Interest only shall be payable in monthly installments of $4,166.67
each commencing on January, 1, 1995 and continuing on the first day of each and
every month thereafter through and including June, 1, 1996. Thereafter, equal
monthly payments of principal and interest in the amount of $14,158.41 each
shall be due and payable on the first day of each and every month during the
remainder of the term of the loan evidenced by this note commencing on July 1,
1996. Each such payment of principal and interest has been calculated to be an
amount sufficient to provide for the full amortization of the outstanding
principal balance on the date hereof at the interest rate of ten (10%) percent
per annum in level monthly payments of principal and interest as if this note
were payable over a three and one-half (3-1/2) year-amortization schedule.
Notwithstanding anything herein to the contrary, however, the entire
indebtedness evidenced by this note, including, but not limited to, all
outstanding principal and accrued and unpaid interest shall be due and payable
on December 1, 1999.
Maker agrees that (i) if any installment of principal or interest
payable hereunder, or any other sum due under this note, shall not be paid
within ten (10) days of when such installment or sum is due and payable, or if
Maker shall be in default in the performance of any other obligation under this
note of Maker to Holder; or (ii) if Maker hereunder shall suffer or permit the
filing by or against it of any petition for adjudication, arrangement,
reorganization or the like under any bankruptcy or insolvency law, make an
assignment for the benefit of creditors or suffer or permit the appointment of a
receiver for any part of its property (each of the events and circumstances in
(i) and (ii) being events of default), then, upon the happening of any of such
event, the entire indebtedness with accrued interest thereon due under this note
and all other expenses, including, but not limited
<PAGE>
to, reasonable attorneys' fees incurred by the Holder in collecting or enforcing
payment hereof, shall accelerate and become immediately due and payable at the
option of the Holder without notice and without regard to the scheduled maturity
date set forth herein and Holder may proceed to exercise any rights or remedies
that Holder may have by law or under this note. Failure to exercise such option
shall not constitute a waiver of the right to exercise the same in the event of
any subsequent default. Maker agrees that the interest rate shall increase by
five (5%) percent per annum above the rate of interest otherwise payable under
this note from and after the date an event of default occurs or after maturity,
by acceleration or otherwise, or judgment.
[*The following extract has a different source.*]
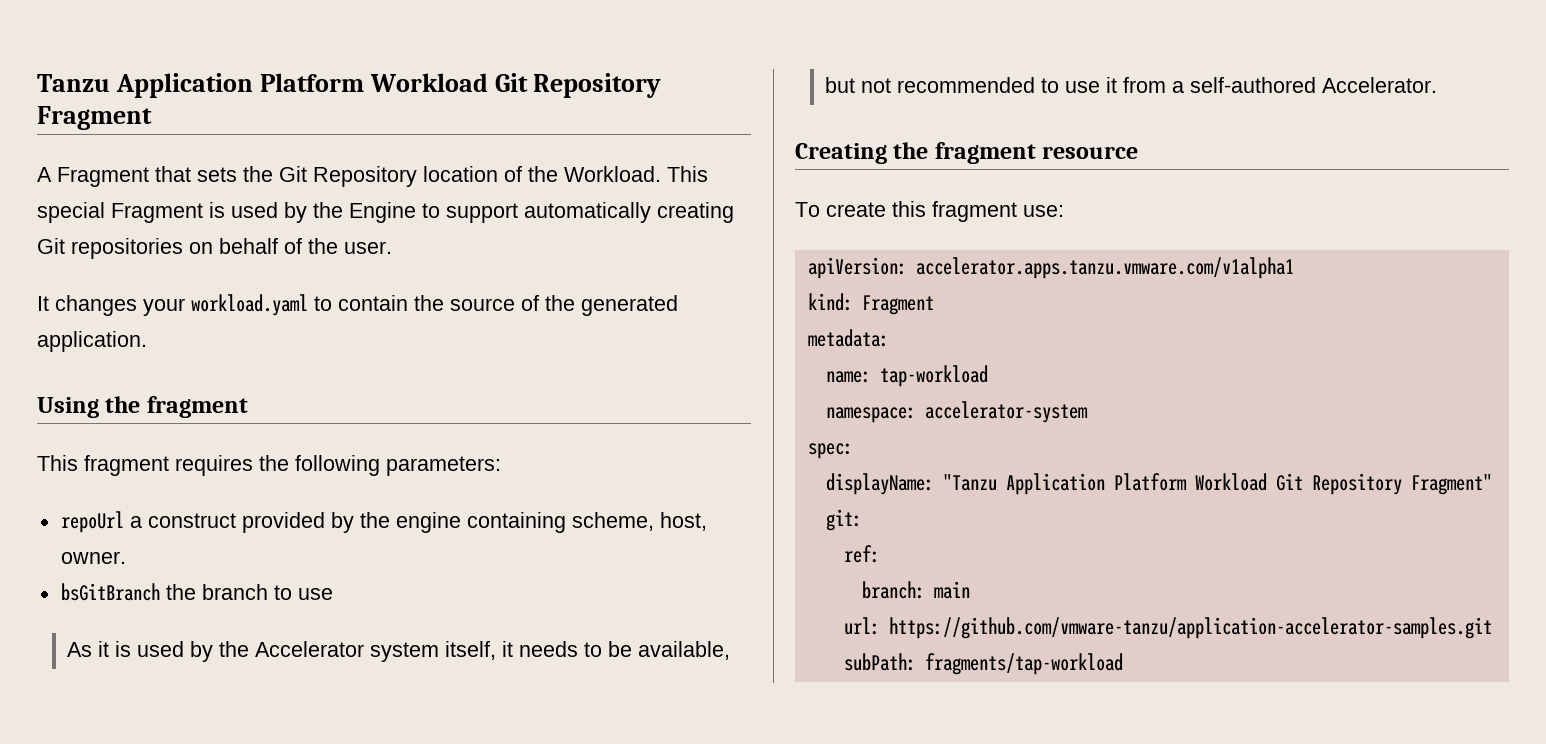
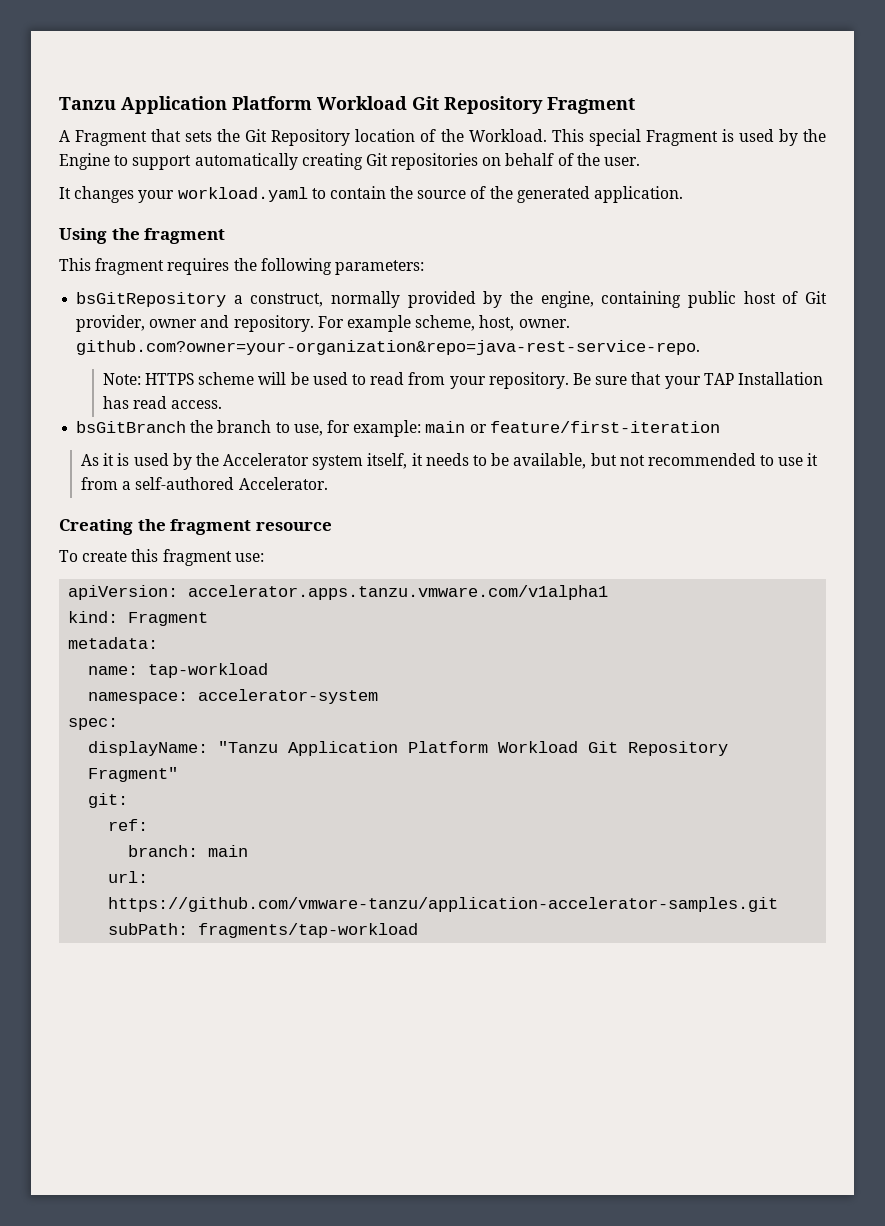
[60,511,707,533] [60,551,126,564] [60,583,333,601] repoUrl a construct provided by the engine containing scheme, host, owner. // bsGitBranch the branch to use -> [76,291,828,308] [76,315,570,332] [76,340,701,355] [102,372,823,389] [102,396,223,409] [76,420,720,437] bsGitRepository a construct, normally provided by the engine, containing public host of Git provider, owner and repository. For example scheme, host, owner. github.com?owner=your-organization&repo=java-rest-service-repo. // Note: HTTPS scheme will be used to read from your repository. Be sure that your TAP Installation has read access. // bsGitBranch the branch to use, for example: main or feature/first-iteration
Maker may prepay any amounts on any regularly-scheduled payment date
on account of principal without the imposition of any penalty.
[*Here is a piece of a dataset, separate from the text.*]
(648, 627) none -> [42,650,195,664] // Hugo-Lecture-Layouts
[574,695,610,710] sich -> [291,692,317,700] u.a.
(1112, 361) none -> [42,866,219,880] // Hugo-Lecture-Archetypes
Unless applicable law provides otherwise, all payments and prepayments
received by the Holder under the note shall, at the option of the Holder, be
applied by the Holder in the following order:
(a) to the then outstanding late charges imposed against the Maker
under this note;
(b) to any unpaid and accrued interest; and then
(c) to the outstanding principal indebtedness of the Maker in favor
of the Holder.
Any and all prepayments of principal shall be credited to the unpaid
principal of this note in the inverse order of maturity, and shall not affect
the obligation to pay the regular installments required hereunder until the
entire indebtedness has been paid.
Notwithstanding any applicable grace period, if any amount due
hereunder is not paid within ten (10) days of the date it is due, a late charge
equal to five (5%) percent of such amount shall be assessed against Maker for
the purpose of defraying the expenses incident to handling each such delinquent
payment.
Notwithstanding any provisions of this note, the maximum rate of
interest to be paid hereunder shall not exceed the highest or the maximum rate
of interest permissible to be charged by the Holder under applicable laws. Any
amount paid in excess of such rate shall be considered to have been payments in
reduction of principal.
Failure by the Holder to insist upon the strict performance by Maker
of any terms and provisions herein shall not be deemed to be a waiver of any
terms and provisions herein, and the Holder shall retain the right thereafter to
insist upon strict performance by the Maker of any and all terms and provisions
of this note or any document securing the repayment of this note.
MAKER HEREBY WAIVES TRIAL BY JURY IN ANY COURT AND IN ANY
<PAGE>
SUIT, ACTION OR PROCEEDING ON ANY MATTER ARISING IN CONNECTION WITH OR IN ANY
WAY RELATED TO THE FINANCING TRANSACTIONS OF WHICH THIS NOTE IS A PART AND/OR
THE ENFORCEMENT OF ANY OF HOLDER'S RIGHTS AND REMEDIES, INCLUDING WITHOUT
LIMITATION, TORT CLAIMS. THE MAKER ACKNOWLEDGES THAT IT MAKES THIS WAIVER
KNOWINGLY, VOLUNTARILY AND ONLY AFTER EXTENSIVE CONSIDERATION OF THE
RAMIFICATIONS OF THIS WAIVER WITH ITS ATTORNEYS.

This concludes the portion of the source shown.